Leider fing es am Dienstagmittag an zu regnen und sollte bis zum Mittwochabend nicht mehr aufhören. Der Spaß fand aber seine Fortsetzung innerhalb des Hauses. Altersgemischte Gruppen mit fünf bis sechs SchülerInnen maßen ihre Leistungsfähigkeit bei der Hausolympiade, die aus acht Disziplinen bestand. So wurde denn Golf, Billiard, Kicker, Tischtennis gespielt und gekegelt. Aus Buchstabensalat entstanden Tiernamen, es wurden unter Handicapbedingungen Pyramiden gebaut und im Spiel Activity schauspielerische Höchstleistungen vollbracht. So verging der Regentag wie im Flug und endete am Abend mit einer Siegerehrung, die mit Spannung erwartet wurde.

Am letzten Tag fehlte immer noch Schnee. Es war aber trocken und so wurden kleine Wanderungen unternommen, die zum Beispiel die Anfängergruppe zum Seehaus führte. Die Attraktion schlechthin war aber die am Haus angebrachte Kletterwand, die an diesem Tag immer wieder bis zum Dachfirst bezwungen wurde.

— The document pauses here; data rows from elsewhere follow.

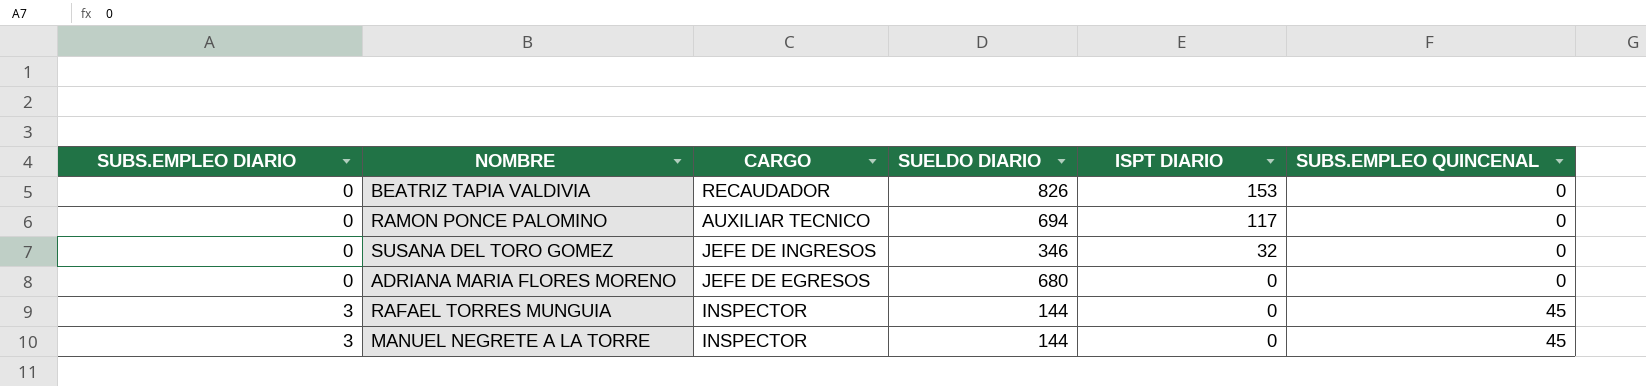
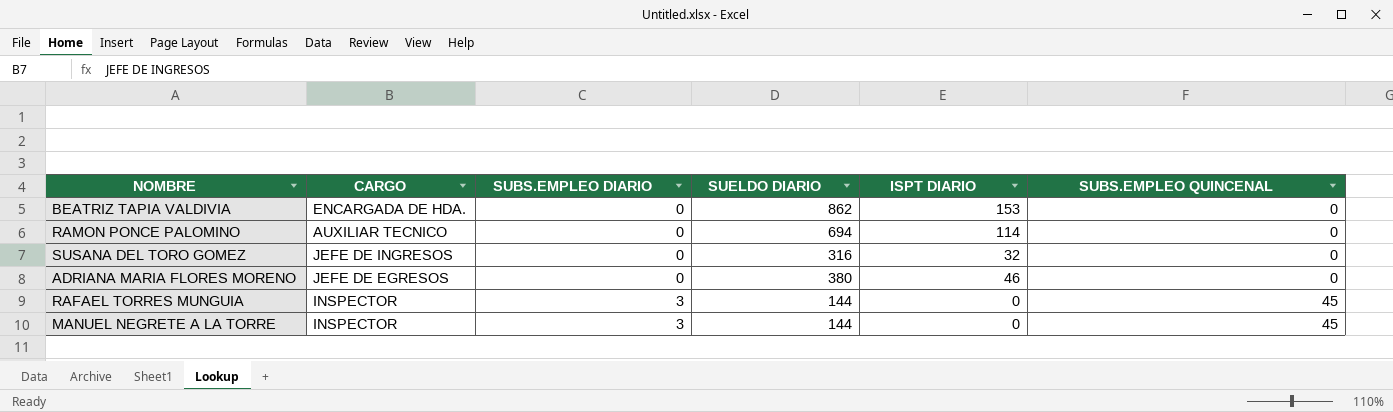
column SUBS.EMPLEO DIARIO | position: 1 -> 3
BEATRIZ TAPIA VALDIVIA | CARGO: RECAUDADOR -> ENCARGADA DE HDA.
BEATRIZ TAPIA VALDIVIA | SUELDO DIARIO: 826 -> 862
RAMON PONCE PALOMINO | ISPT DIARIO: 117 -> 114
SUSANA DEL TORO GOMEZ | SUELDO DIARIO: 346 -> 316
ADRIANA MARIA FLORES MORENO | SUELDO DIARIO: 680 -> 380
ADRIANA MARIA FLORES MORENO | ISPT DIARIO: 0 -> 46

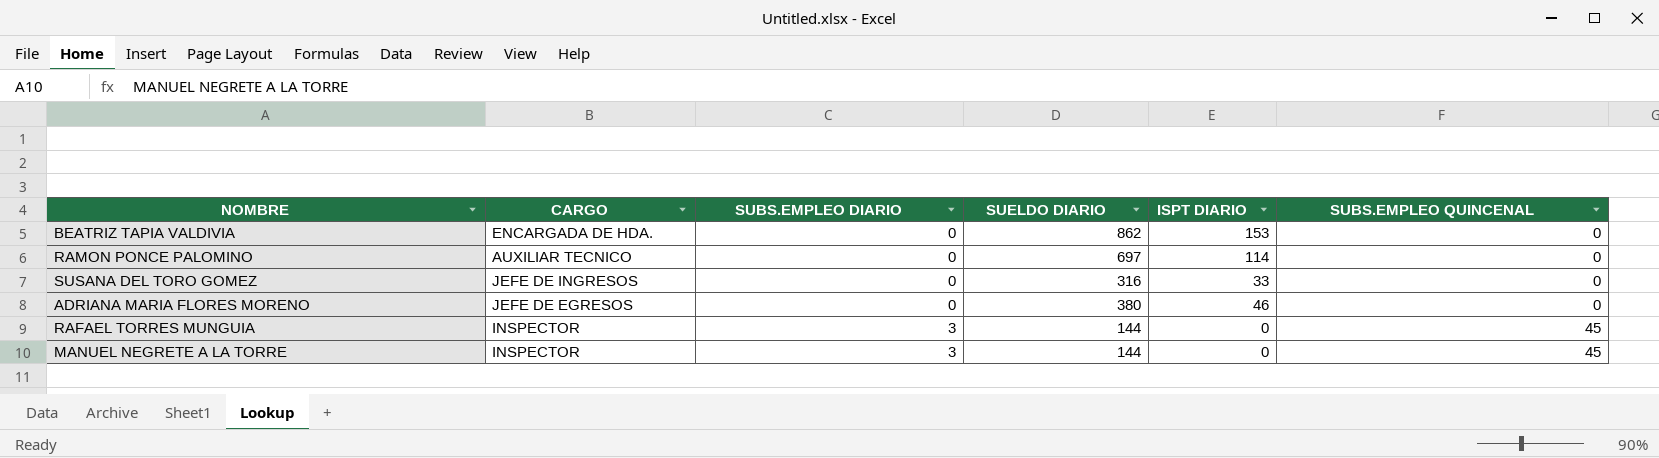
RAMON PONCE PALOMINO | SUELDO DIARIO: 694 -> 697
SUSANA DEL TORO GOMEZ | ISPT DIARIO: 32 -> 33

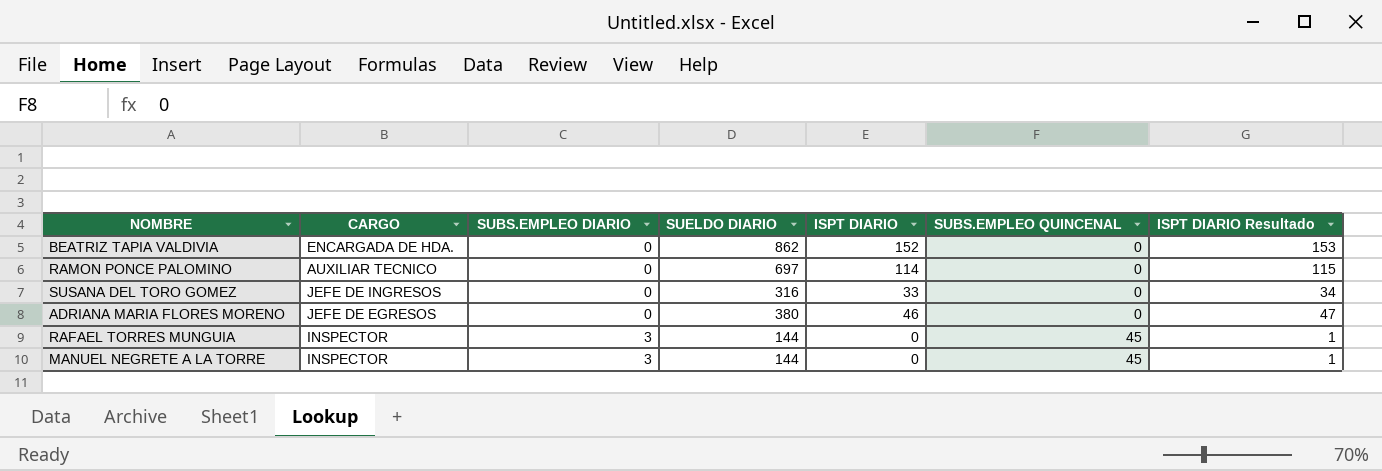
column ISPT DIARIO Resultado | formula: none -> [ISPT DIARIO] + 1
BEATRIZ TAPIA VALDIVIA | ISPT DIARIO: 153 -> 152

Selbstverständlich gab es auch diesmal einen Zimmerwettbewerb. Dabei mussten viele verschiedene Fähigkeiten unter Beweis gestellt werden. Am ersten Tag galt es allen Gesichtern der Teilnehmer die richtigen Namen zuzuordnen. An den folgenen Tagen wurden Pyramiden auf möglichst wenig Bierdeckeln gebaut, Kreuzworträtsel gelegt, das Gewicht eines Ruderblattes geschätzt oder verschiedene Lebensmittel am Geschmack erkannt (oder eben nicht). Zum Leidwesen der Mädels aus dem Zimmer Ebrechtsein gewann am Ende wieder das Zimmer Hohe Mätze. Hier posieren die Siegerinnen mit dem Hauptpreis, einer in unserem Stammcafé für diesen Zweck kreierte Torte.